CO-OPERATION WITH European institutions over bailouts in the euro zone has often delayed decision-making and excluded measures that could have been discussed, according to a report by International Monetary Fund staff.
While the IMF’s work with the European Commission and the European Central Bank on joint rescue packages for Greece, Ireland and Portugal has been useful and has improved over time, it also added “a layer of complexity” to the design and monitoring of conditions attached to the loans, IMF staff wrote in the report released yesterday in Washington.
“Institutional constraints in the euro area occasionally limited alternative policy options that could otherwise have been considered – notably, debt restructuring to strengthen debt sustainability,” according to the report, “particularly for bank debt in Ireland and sovereign debt in Greece”.
The report, which looks at IMF programmes from 2002 to September 2011, shows the tensions that exist within the troika at a time the fund may be called on to help monitor countries as part of the ECB’s new bond-purchase programme. The troika of international creditors is made up of the Brussels-based European Commission, the ECB and the IMF.

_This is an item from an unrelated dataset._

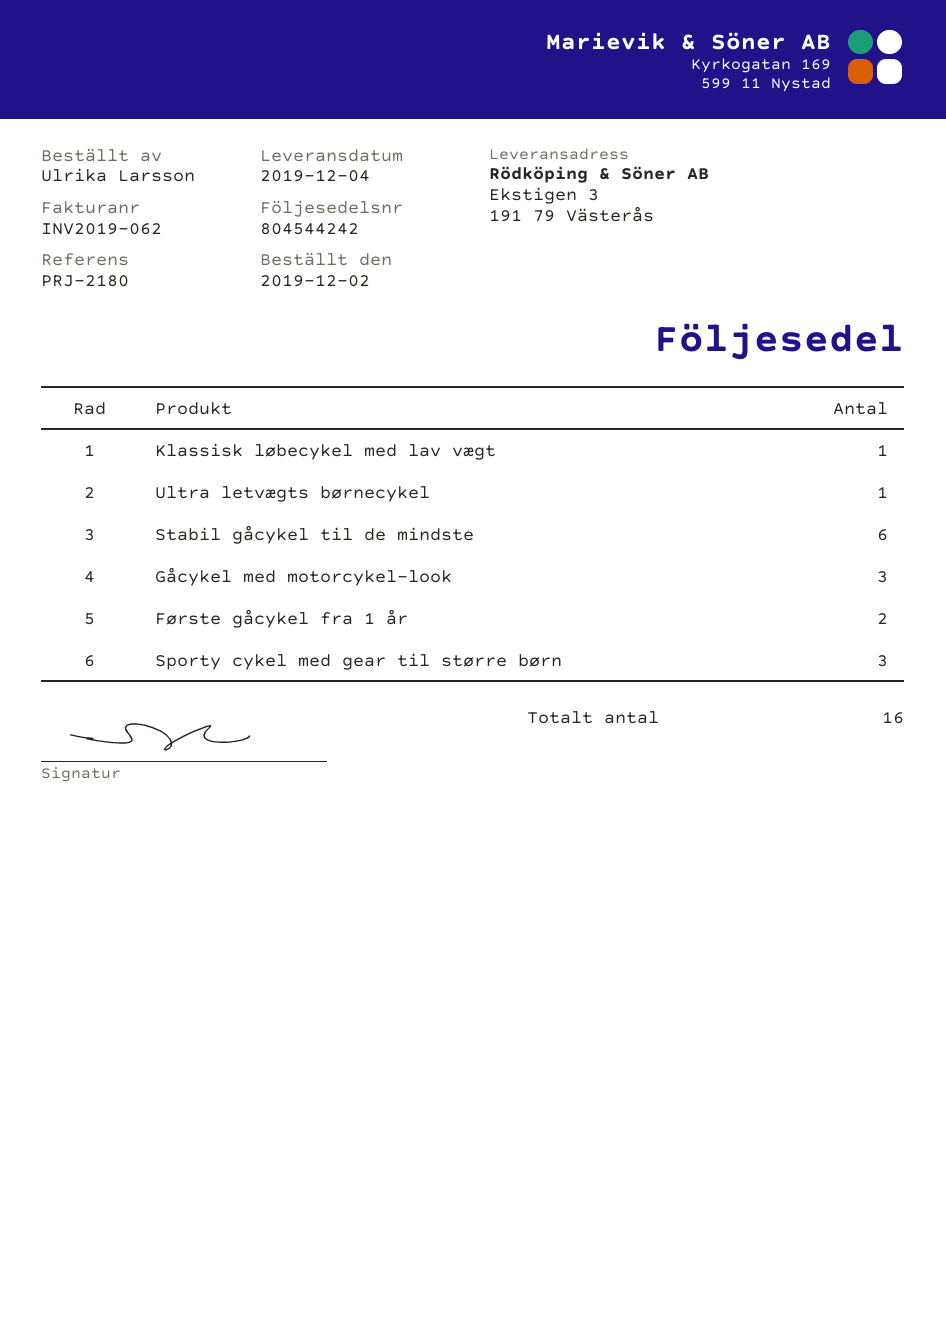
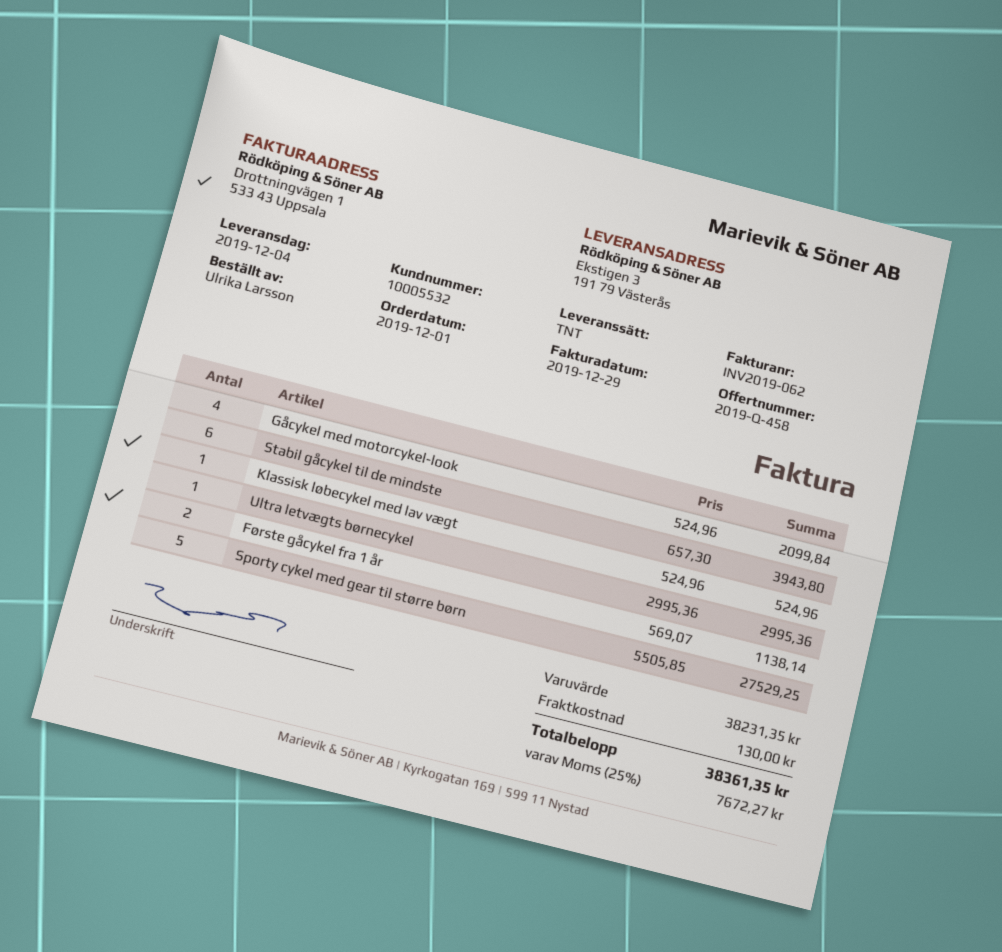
order date: 2019-12-02 -> 2019-12-01
Gåcykel med motorcykel-look: 3 -> 4
Sporty cykel med gear til større børn: 3 -> 5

The fund’s report echoes the dynamics in the talks under way among the three institutions as they decide whether to disburse money to Greece under a second, €130 billion loan, said Thomas Costerg, a European economist with Standard Chartered Bank in London. The second bailout is beyond the report’s scope.
The report suggests “the honeymoon of the European ménage à trois” is over, Mr Costerg said in an email. “It is difficult not to relate this staff note to the broader context, which is one of escalating tension as the deadline regarding Greece’s next tranche approaches, while the on-the-ground inspection mission seems to make little progress.”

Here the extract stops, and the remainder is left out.